When I have big events coming up, like a birthday party or a girl's weekend road trip or a vacation, I get so excited in the days leading up to that event that I feel like I may explode. Then when the actual event arrives, I find myself getting sadder and sadder for every hour that ticks off the clock. I spend the entire day/weekend/week thinking about how much time I have left with my friends, how much longer I have left at this party, how many days until I have to leave the beach or leave my family.
And when that time comes that the event or trip is finally over, and I have to say my goodbyes, I drop into a level of sadness that can't be fixed by shopping or even pizza delivery. I desperately didn't want to go back to normal, boring mundane life. The life I had for the first several months after moving to Dallas. The life where I wake up at 6:30am, shower, go to work, sit in rush hour from 5:00pm - 5:45pm, finally get home, go to work out or watch tv, eat dinner, go to bed.... followed by weekends that didn't include any plans other than maybe the mall and dog park if I was feeling wild and crazy.
So yeah, you know that feeling when you have so much excitement over something, and you don't ever want that excitement to end? That is exactly the way this boy makes me feel every single day. He makes me feel so absurdly excited about my life, and I just don't ever want it to end.
Oh yeah, did I mention there is a boy in my life right now and not just heart eyed emoji vagueness?
It's weird too, because I've never felt like this before. I've never been the girl to jump around, get all giddy and talk non-stop about a boy. I've never been the girl to be so honest. I just want to tell him everything. I want him to know everything. I want him to know the stupid thought that has popped in my head. I want him to know my past. I want him to know everything about my past, the good and the bad.

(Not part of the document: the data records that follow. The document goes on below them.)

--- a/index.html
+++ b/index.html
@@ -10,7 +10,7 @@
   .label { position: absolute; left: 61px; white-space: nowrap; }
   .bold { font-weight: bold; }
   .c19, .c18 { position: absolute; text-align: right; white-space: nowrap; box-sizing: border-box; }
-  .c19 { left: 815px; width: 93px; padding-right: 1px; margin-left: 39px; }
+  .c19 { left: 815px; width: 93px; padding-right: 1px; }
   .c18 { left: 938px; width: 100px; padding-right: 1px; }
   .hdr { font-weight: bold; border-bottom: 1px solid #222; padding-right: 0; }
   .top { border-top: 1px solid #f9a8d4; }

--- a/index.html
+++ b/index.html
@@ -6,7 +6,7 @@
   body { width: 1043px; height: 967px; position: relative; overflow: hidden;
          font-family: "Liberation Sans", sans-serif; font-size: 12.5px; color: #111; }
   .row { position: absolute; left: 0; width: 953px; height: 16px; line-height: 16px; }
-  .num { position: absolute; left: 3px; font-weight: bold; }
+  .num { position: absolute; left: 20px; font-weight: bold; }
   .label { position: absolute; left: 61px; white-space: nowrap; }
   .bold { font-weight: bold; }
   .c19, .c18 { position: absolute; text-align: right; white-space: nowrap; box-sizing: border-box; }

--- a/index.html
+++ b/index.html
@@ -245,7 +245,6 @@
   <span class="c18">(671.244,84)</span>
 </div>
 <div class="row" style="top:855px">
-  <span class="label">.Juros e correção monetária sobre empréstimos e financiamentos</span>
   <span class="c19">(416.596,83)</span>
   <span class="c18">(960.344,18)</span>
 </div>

Life is beyond good right now. He should probably be the blogger because he always has the perfect sweet thing to say to just slap a goofy smile on my face. What can I even say right now other than, I feel like the luckiest girl in the world to have found this kid.
I'm rambling because I didn't know how to address this post with you guys -- obviously seeing as I've been making y'all wait forever and only using heart eyed emojis! But bottom line here is that I'm one happy girl and I don't care who knows it! Hashtag boom!

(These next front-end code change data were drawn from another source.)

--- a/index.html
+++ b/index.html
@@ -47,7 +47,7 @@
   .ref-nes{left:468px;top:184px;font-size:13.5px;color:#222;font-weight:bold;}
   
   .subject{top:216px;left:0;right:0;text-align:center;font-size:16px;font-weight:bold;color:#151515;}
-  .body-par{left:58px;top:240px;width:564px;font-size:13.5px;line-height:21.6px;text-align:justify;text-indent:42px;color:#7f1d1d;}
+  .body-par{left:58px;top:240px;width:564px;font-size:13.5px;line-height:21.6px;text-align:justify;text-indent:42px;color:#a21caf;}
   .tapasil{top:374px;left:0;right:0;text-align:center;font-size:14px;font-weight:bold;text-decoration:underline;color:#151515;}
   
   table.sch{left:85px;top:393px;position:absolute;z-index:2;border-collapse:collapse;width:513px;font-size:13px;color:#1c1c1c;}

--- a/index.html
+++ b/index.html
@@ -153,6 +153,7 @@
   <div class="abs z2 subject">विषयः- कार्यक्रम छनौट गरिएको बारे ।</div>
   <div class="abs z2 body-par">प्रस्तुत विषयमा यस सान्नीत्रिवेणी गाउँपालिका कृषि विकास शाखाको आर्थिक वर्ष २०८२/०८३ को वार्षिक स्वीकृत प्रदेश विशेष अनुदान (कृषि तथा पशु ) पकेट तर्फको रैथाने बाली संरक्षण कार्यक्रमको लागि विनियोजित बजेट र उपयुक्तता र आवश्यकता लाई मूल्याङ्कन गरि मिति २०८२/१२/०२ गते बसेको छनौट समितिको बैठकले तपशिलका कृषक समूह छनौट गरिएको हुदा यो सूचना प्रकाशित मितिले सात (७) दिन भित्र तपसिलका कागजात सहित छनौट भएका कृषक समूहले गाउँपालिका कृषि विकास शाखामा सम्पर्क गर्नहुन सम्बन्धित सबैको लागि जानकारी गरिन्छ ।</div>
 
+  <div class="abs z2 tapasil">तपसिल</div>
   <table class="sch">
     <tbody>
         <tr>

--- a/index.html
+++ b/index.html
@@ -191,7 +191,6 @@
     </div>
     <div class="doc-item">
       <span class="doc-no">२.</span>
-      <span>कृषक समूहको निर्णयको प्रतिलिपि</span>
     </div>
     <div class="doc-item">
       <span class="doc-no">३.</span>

Well, this aforementioned boy doesn't want his picture or name on Le Venus Trapped in Mars (yes, VTIM is of French origin, everyone knows that). I know it may be shocking to us to hear that not everyone wants to put all of the information on the internet... I mean, he doesn't even have Facebook (wtf?!).
So no pictures, no names... what should I call this kid on the blog? Which leads us to the title of this post. If you've ever seen the show The League, also known as the greatest show on tv, also known as the show that premiers season 6 tonight at 10pm EST on FXX, then you'll know the name Chalupa Batman.
Backstory if you want it: the main couple is having a baby. The show is all about fantasy football, and long story short, the naming rights of their baby manage to get traded for the first pick in their Fantasy Football draft. So Taco, the character who earned said naming rights, names the couple's baby Chalupa Batman.
I have no idea why I want to call my boyfriend Chalupa Batman on this blog, but it occurred to me the other day when I was driving over to his house and I think it is hilariously funny, and 100% better than using the word boyfriend or boy or bae, or snuffleupagus every time. So, Chalupa Batman is what we're going with. Well, until I can finally get him to come around and let me post names and pictures... fingers crossed!
So there we go, please direct all interrogation to the comment box.